Morgan has lived in three cities in China. She goes everywhere on her own and for the most part figures it out without drama. Every now and then a credit card fraud alert agent calls my dad asking if Morgan’s bizarre charges in Asia are legit (to him, this is always a sign of success. The fact that your whereabouts are so outrageous that even a computer deems it implausible is the ultimate compliment).

Despite the distance, I talk to Morgan a lot. The 12-hour time difference between Asia and the east coast is actually pretty convenient for insomniacs. Last Thursday night, we were both about to get on a flight in a few hours: Morgan was flying from Jakarta back to Taipei and I was flying to a bachelorette weekend in Lexington, Kentucky. Same thing, amirite?

Stop me if you’ve heard this before …

I was up late packing the night before my 5:40 AM flight (free tip: a pre-6 a.m. flight is never ever ever ever worth saving any amount of money). Naturally, it was 10:30 at night and I had no clean underwear and lacked enough quarters to do laundry. Having carelessly read the bachelorette party emails, I struggled to recall exactly what I needed to pack.  Something about everyone wearing a black dressI think we’re going horseback riding… were we all wearing black dresses while we’re horseback riding? No, no I need close-toed shoes for horseback riding.  The weekend agenda escaped me. I also had two work assignments hanging over my head I needed to finish before I left (My boss calls me 11th hour Anderson…”Better than 12th hour Anderson,” I tell him.)

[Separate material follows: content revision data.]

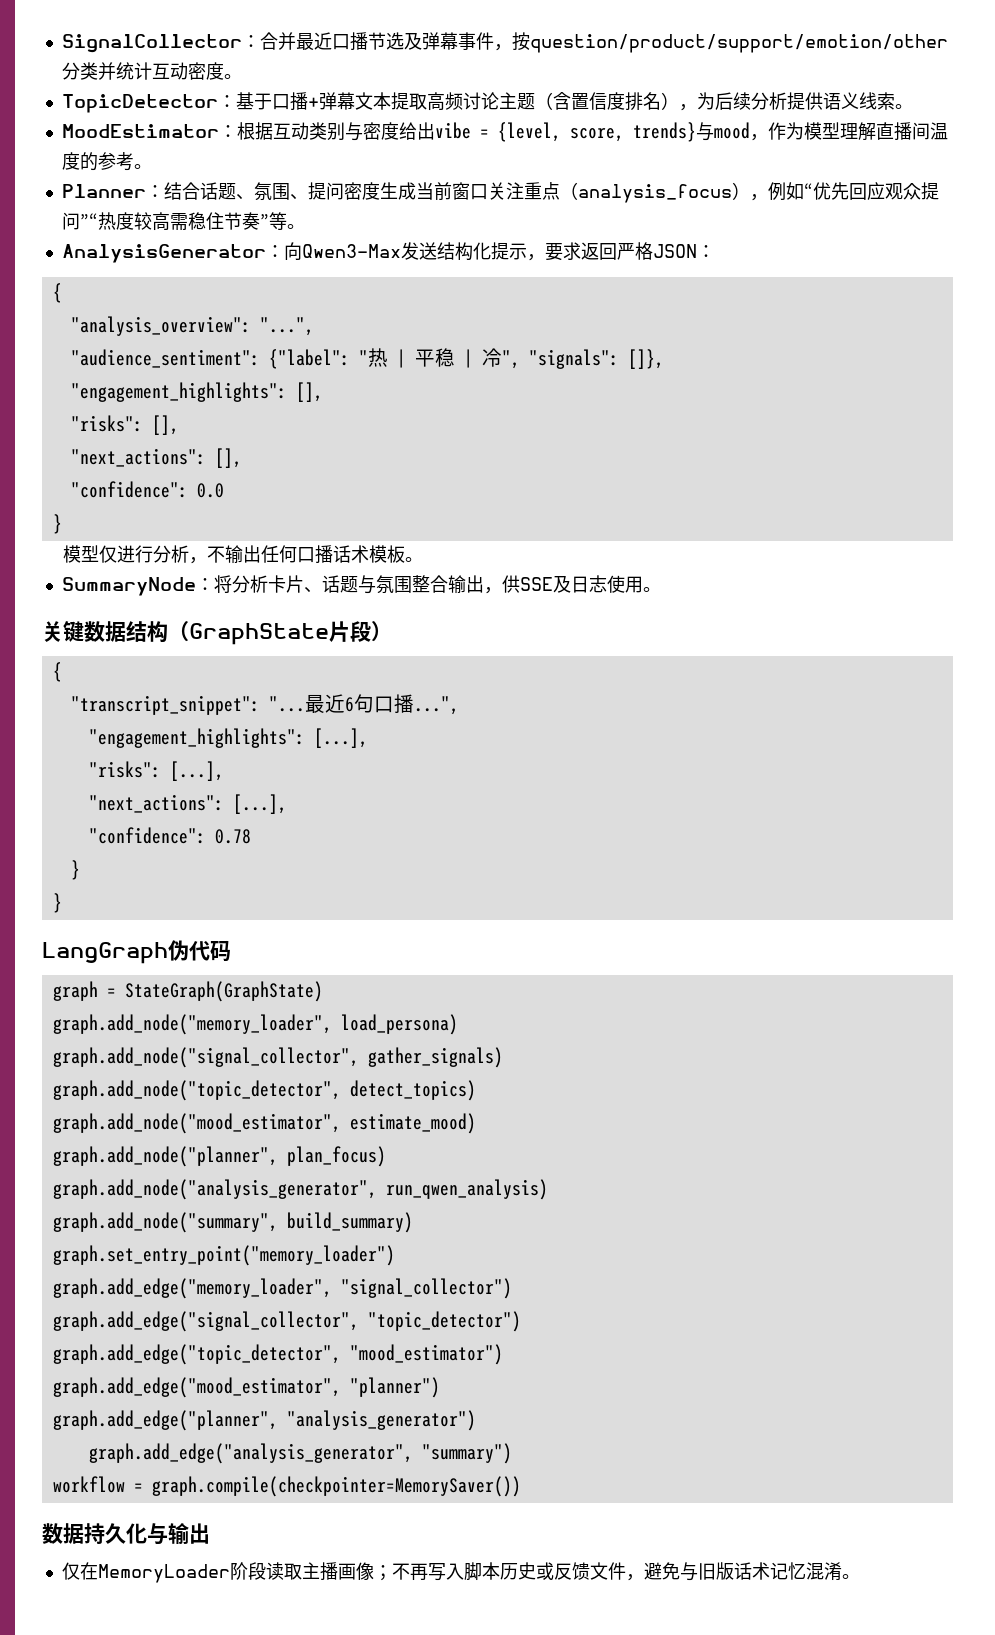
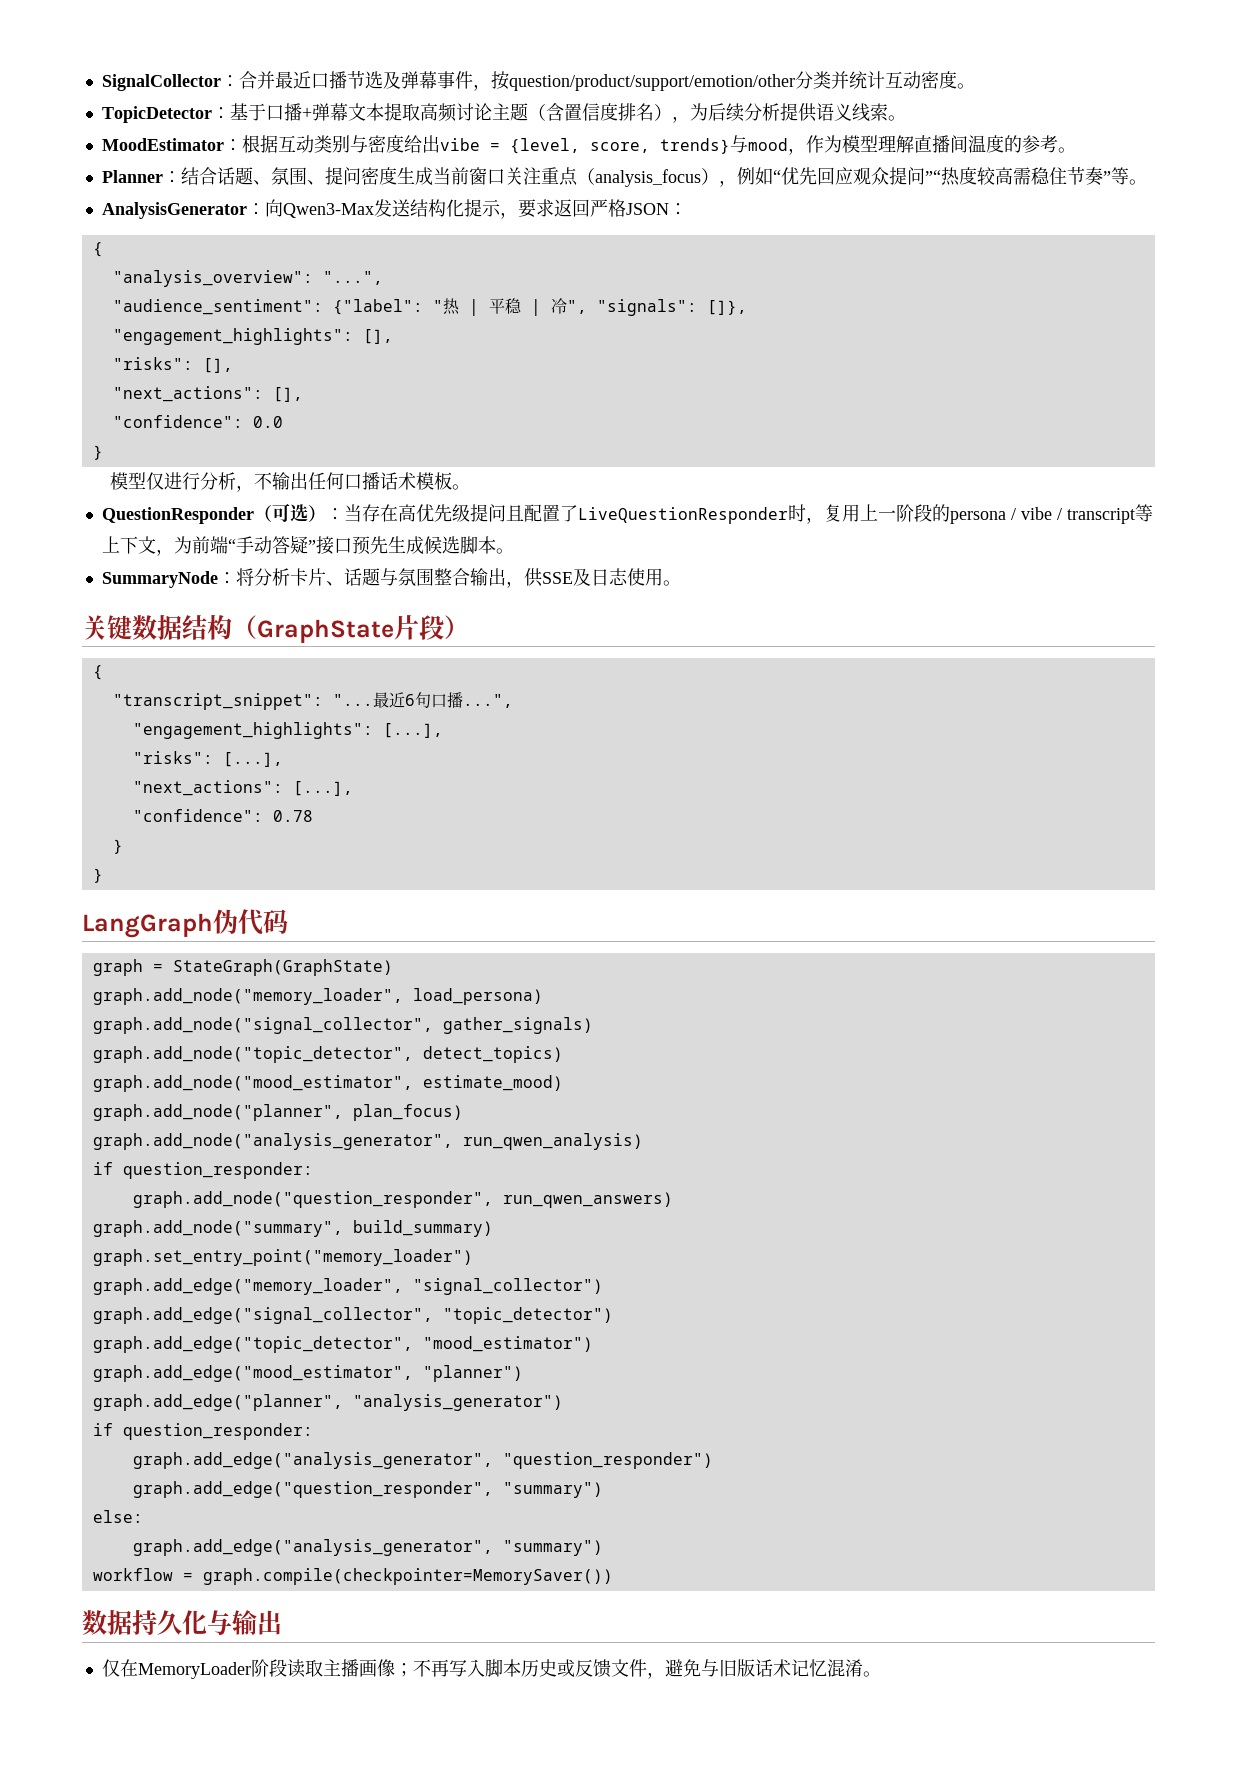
+ QuestionResponder（可选）：当存在高优先级提问且配置了LiveQuestionResponder时，复用上一阶段的persona / vibe / transcript等上下文，为前端“手动答疑”接口预先生成候选脚本。
  graph.add_node("analysis_generator", run_qwen_analysis)
+ if question_responder:
+ graph.add_node("question_responder", run_qwen_answers)
  graph.add_edge("planner", "analysis_generator")
+ if question_responder:
+ graph.add_edge("analysis_generator", "question_responder")
+ graph.add_edge("question_responder", "summary")
+ else:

And yet, instead of doing any of the things I set out to do, I gave Morgan a FaceTime call.

Morgan did not look good.  Her eyes were barely open and her face had the life flushed out of it as it lay on her oversize hotel pillow. She told me she’d caught some kind of bug and had thrown up 9 times so far that day.

Is there a doctor you can visit? What about over-the-counter drugs? Her answer was “no this is Jakarta and it doesn’t work like that” in as many words.  Normally I’d accuse Morgan of nixing practical solutions for dramatic effect, but she looked too miserable to not try to do anything to get better.  As I looked at her, I felt that helpless feeling parents feel probably every day when they drop their kids off at school.

At least her hotel room looked nice. Morgan was leaving for the airport in two hours and would be back in Taiwan soon. When I asked her how she was getting to the airport, she said her friend bailed on driving her so she wasn’t sure yet.

“Wouldn’t you just take a cab?” I asked.

“I don’t know, my friend says cabs here can be sketchy.” Some things are best not to know, so I didn’t ask for any more details.

We stayed on the phone. Ten minutes became an hour, and I talked to her while I attempted some laundry. I can’t remember if we talked about anything worthwhile (unlikely), but it was a two hour conversation. I convinced myself that she looked better after those two hours and that I’d made her feel better.  I hung up a bit after 1:oo a.m., wished her good luck and set an alarm for 4:00 a.m.  I fell asleep instantly.

When my phone went off, and I got right up and headed to my closet to get dressed. It took several seconds for me to realize that my alarm wasn’t going off. I almost silenced my phone.  I looked at the time. It wasn’t 4:00 a.m. Is my phone really ringing? It was 1:45 a.m and Morgan was calling me.

“Hello?”

In the split second before Morgan could even get a word out I heard a deep exhale of muffled by tears and a stuffy nose. Something was wrong.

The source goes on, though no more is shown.